Staten Island has the largest single expatriate population of Sri Lankans in the United States, numbering more than 5,000. The population swelled during the country’s civil war, which lasted 30 years, just ending in 2009.
For Sri Lankans in the United States, learning the identities of the bombing victims has been made difficult by the Sri Lankan government’s since-lifted ban on social media, an effort to stop misinformation that instead created suspicion and anxiety and slowed the release of victim names.
“One of my friends living in Staten Island lost seven people in her sister’s family,” Dona Kiriella, a parishioner of St. Adalbert’s Catholic Church, told Catholic News Service. She said a friend in Brooklyn was hospitalized from shock because one of his nieces and a few best friends died.
Her brother also had a close call with tragedy.
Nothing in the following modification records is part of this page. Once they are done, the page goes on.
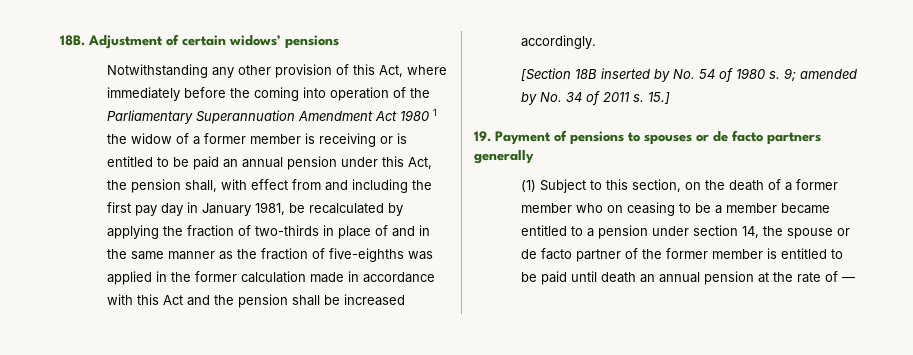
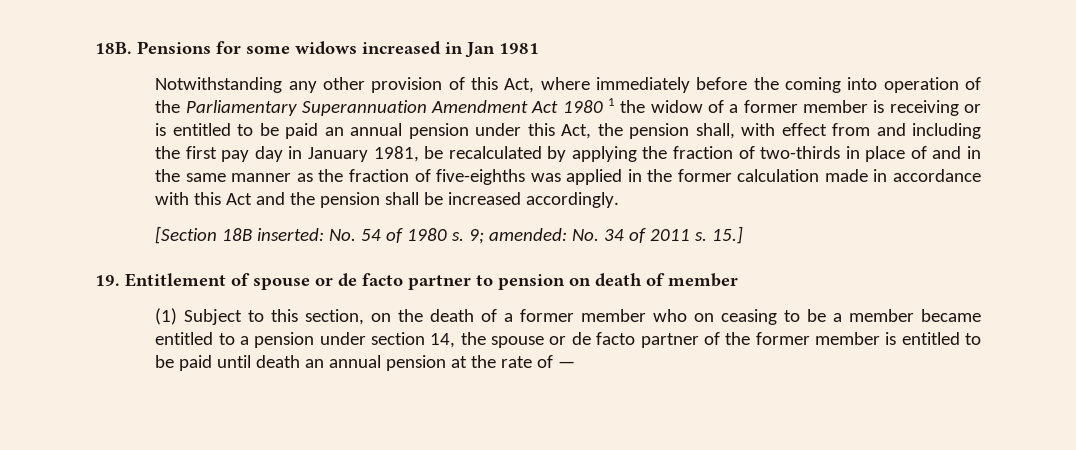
- Adjustment of certain widows’ pensions
+ Pensions for some widows increased in Jan 1981
- [Section 18B inserted by No. 54 of 1980 s.
+ [Section 18B inserted: No. 54 of 1980 s.
- 9; amended by No. 34 of 2011 s.
+ 9; amended: No. 34 of 2011 s.
- 19. Payment of pensions to spouses or de facto partners generally
+ 19. Entitlement of spouse or de facto partner to pension on death of member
After their mother died last year, her brother stayed with her father, visiting his own family on alternate weekends. Easter Sunday was when he’d normally attend Sunday Mass, but he’d changed his mind. “There are so many stories,” Kiriella said.
Her daughter Dona Ann added: “Through faith, it gives my family a source of comfort knowing that God has a larger plan with the angels from Sri Lanka. An event like this should make us keep in mind to love our neighbor and our enemies and to pray for peace.”
“In the midst of the storm, we are all together united in prayers asking God to show us the way, lead us in the right manner, also to forgive all those evildoers,” said Lalith Randeniarachchi.
Venodini Sanmuganathan read Pope Francis’ prayer for peace at the April 24 interfaith memorial service hosted by Sri Lanka’s Permanent Mission to the United Nations. “It has sustained my faith,” she said. “Although the shock and pain still remains in my heart, I believe God will strengthen me as he has always done in my times of fear and trouble.”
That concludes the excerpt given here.